(Modification records)
----------------
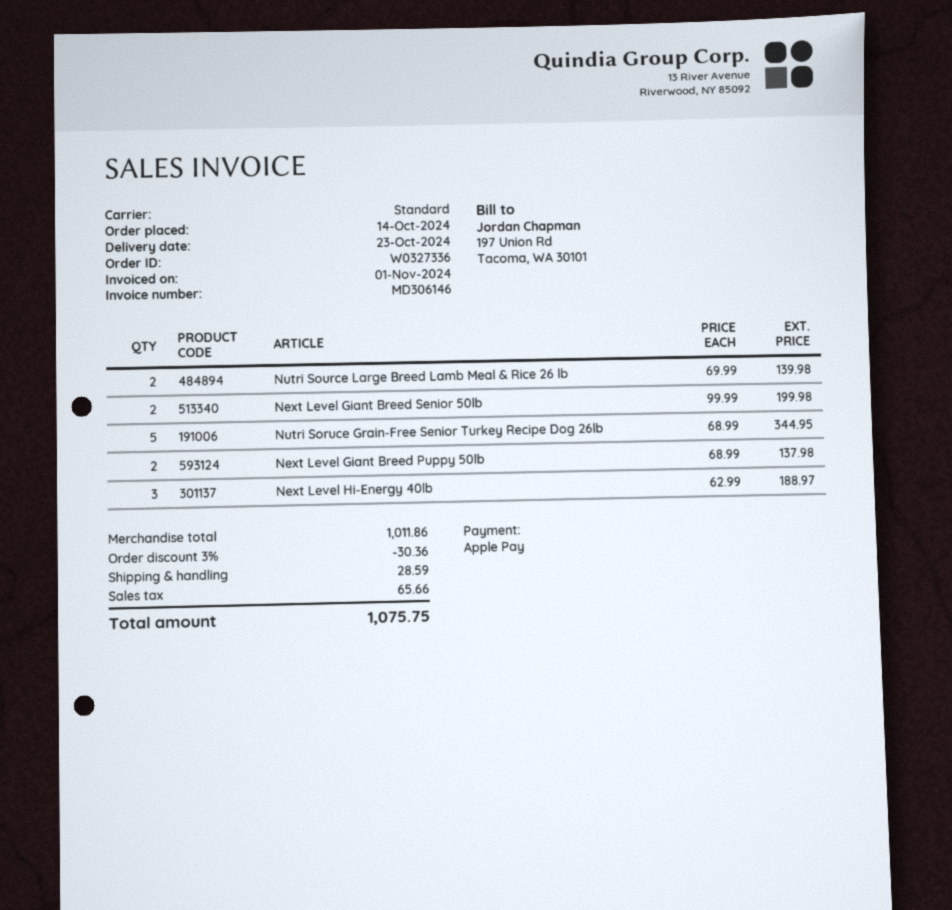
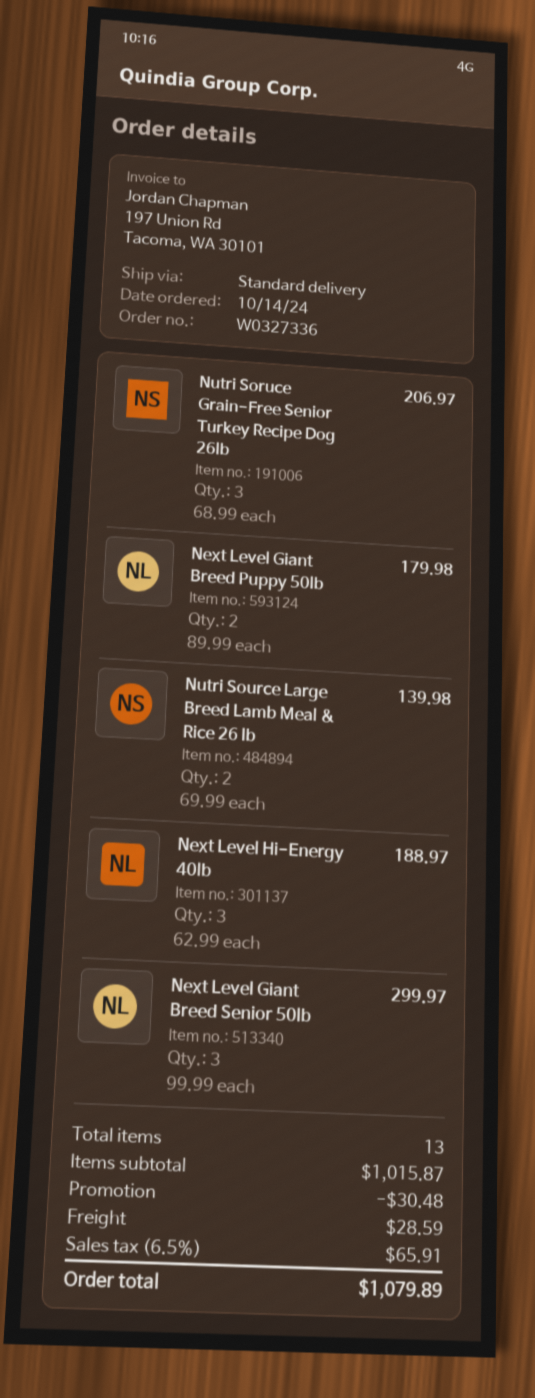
Next Level Giant Breed Senior 50lb: 2 x 99.99 = 199.98 -> 3 x 99.99 = 299.97
Nutri Soruce Grain-Free Senior Turkey Recipe Dog 26lb: 5 x 68.99 = 344.95 -> 3 x 68.99 = 206.97
Next Level Giant Breed Puppy 50lb: 2 x 68.99 = 137.98 -> 2 x 89.99 = 179.98
subtotal: 1011.86 -> 1015.87
discount: 30.36 -> 30.48
tax: 65.66 -> 65.91
total: 1075.75 -> 1079.89

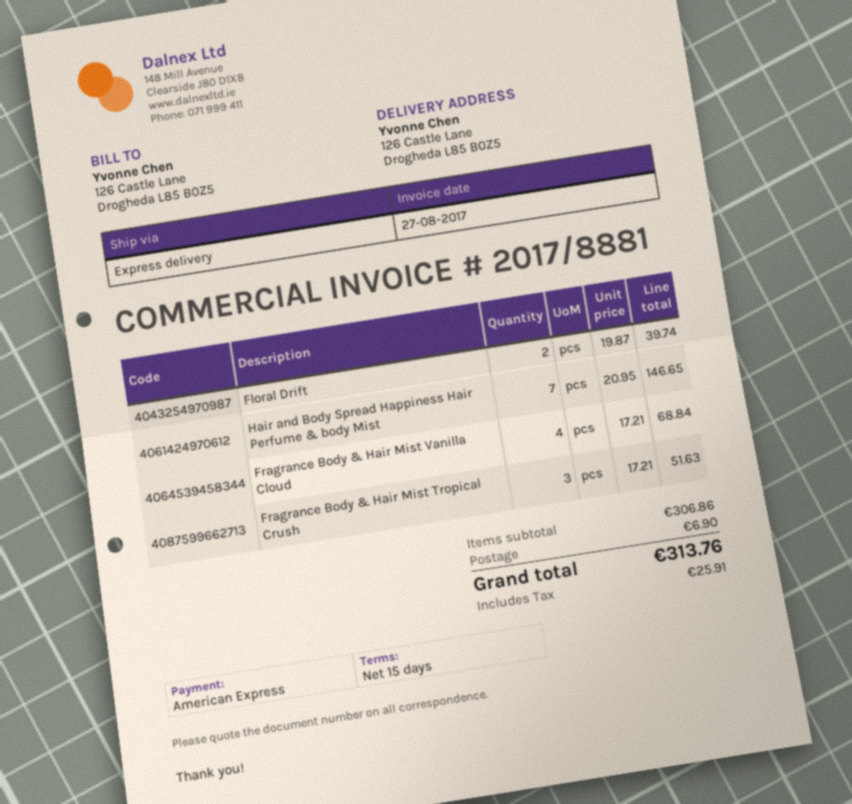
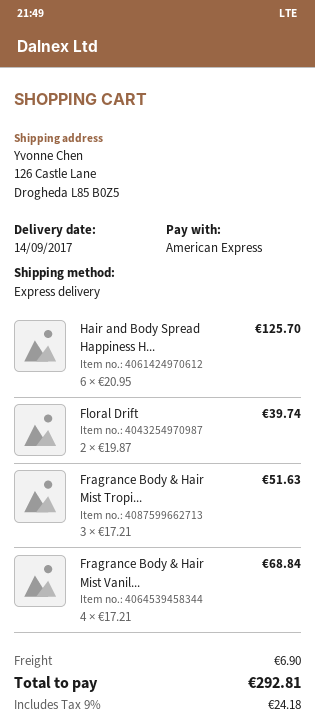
Hair and Body Spread Happiness Hair Perfume & body Mist: 7 x 20.95 = 146.65 -> 6 x 20.95 = 125.70
tax: 25.91 -> 24.18
total: 313.76 -> 292.81

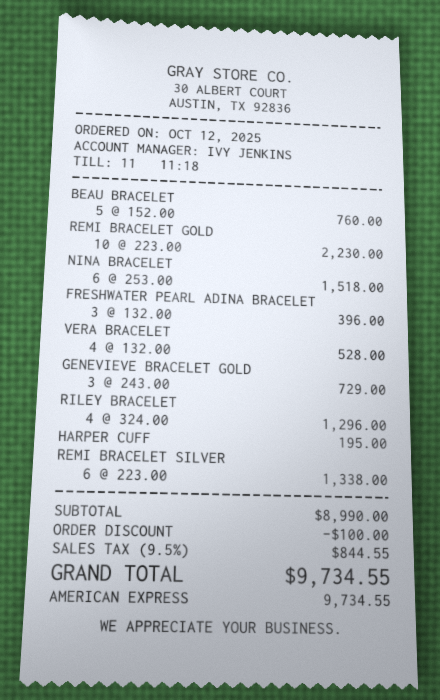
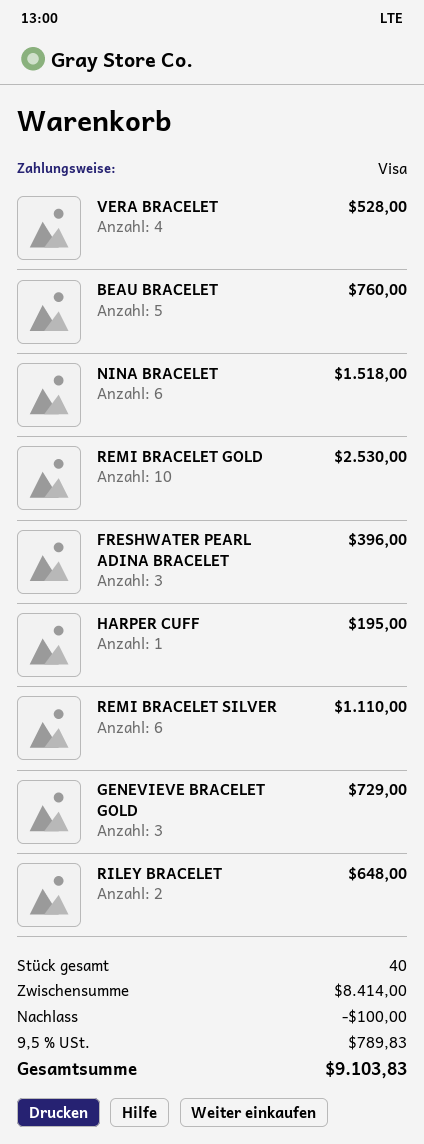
payment method: American Express -> Visa
REMI BRACELET GOLD: 10 for 2230.00 -> 10 for 2530.00
RILEY BRACELET: 4 for 1296.00 -> 2 for 648.00
REMI BRACELET SILVER: 6 for 1338.00 -> 6 for 1110.00
subtotal: 8990.00 -> 8414.00
tax: 9.5% = 844.55 -> 9.5% = 789.83
total: 9734.55 -> 9103.83

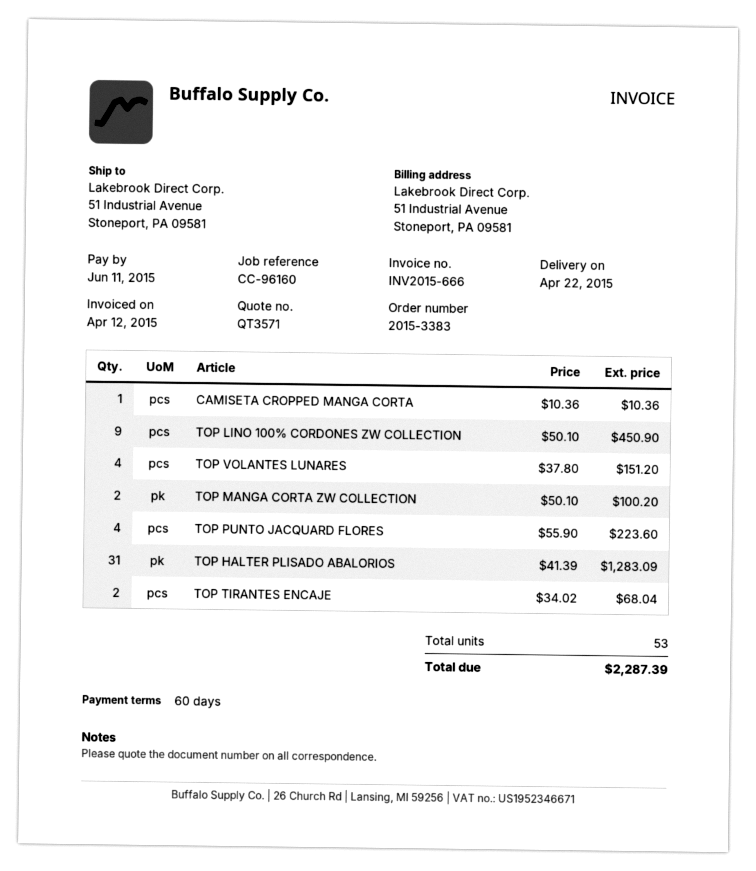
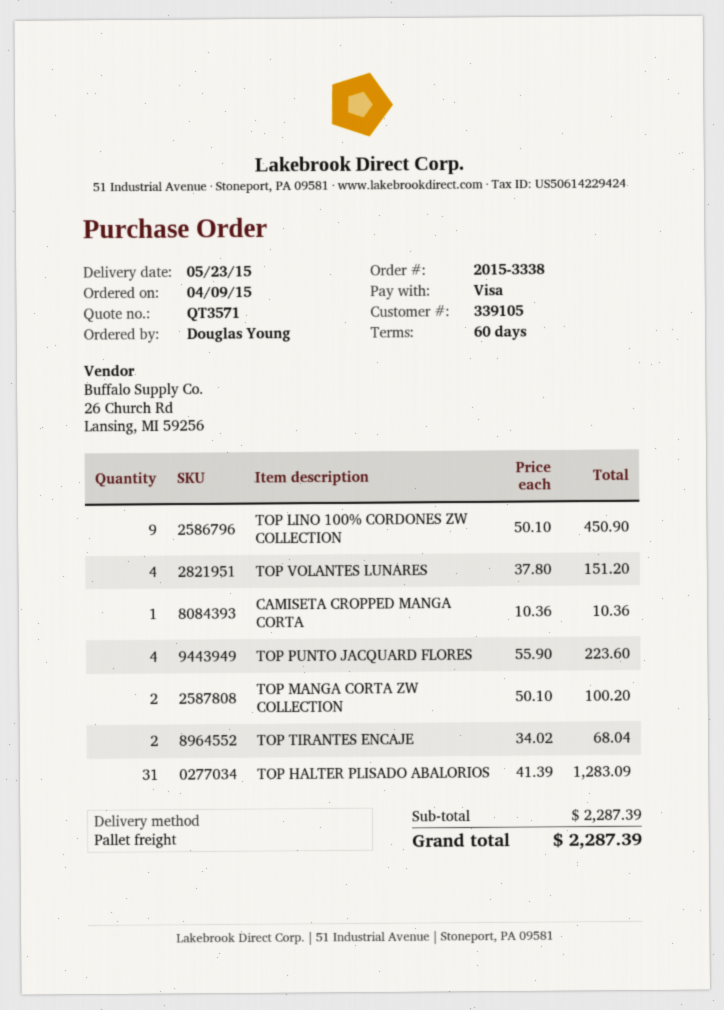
order number: 2015-3383 -> 2015-3338
delivery date: 2015-04-22 -> 2015-05-23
----------------
*Required action*
Make an exact copy of the records from their first line through the line containing "REMI BRACELET GOLD: 10", both ends included, with the pictures omitted.

*Exercise answer*
Next Level Giant Breed Senior 50lb: 2 x 99.99 = 199.98 -> 3 x 99.99 = 299.97
Nutri Soruce Grain-Free Senior Turkey Recipe Dog 26lb: 5 x 68.99 = 344.95 -> 3 x 68.99 = 206.97
Next Level Giant Breed Puppy 50lb: 2 x 68.99 = 137.98 -> 2 x 89.99 = 179.98
subtotal: 1011.86 -> 1015.87
discount: 30.36 -> 30.48
tax: 65.66 -> 65.91
total: 1075.75 -> 1079.89

Hair and Body Spread Happiness Hair Perfume & body Mist: 7 x 20.95 = 146.65 -> 6 x 20.95 = 125.70
tax: 25.91 -> 24.18
total: 313.76 -> 292.81

payment method: American Express -> Visa
REMI BRACELET GOLD: 10 for 2230.00 -> 10 for 2530.00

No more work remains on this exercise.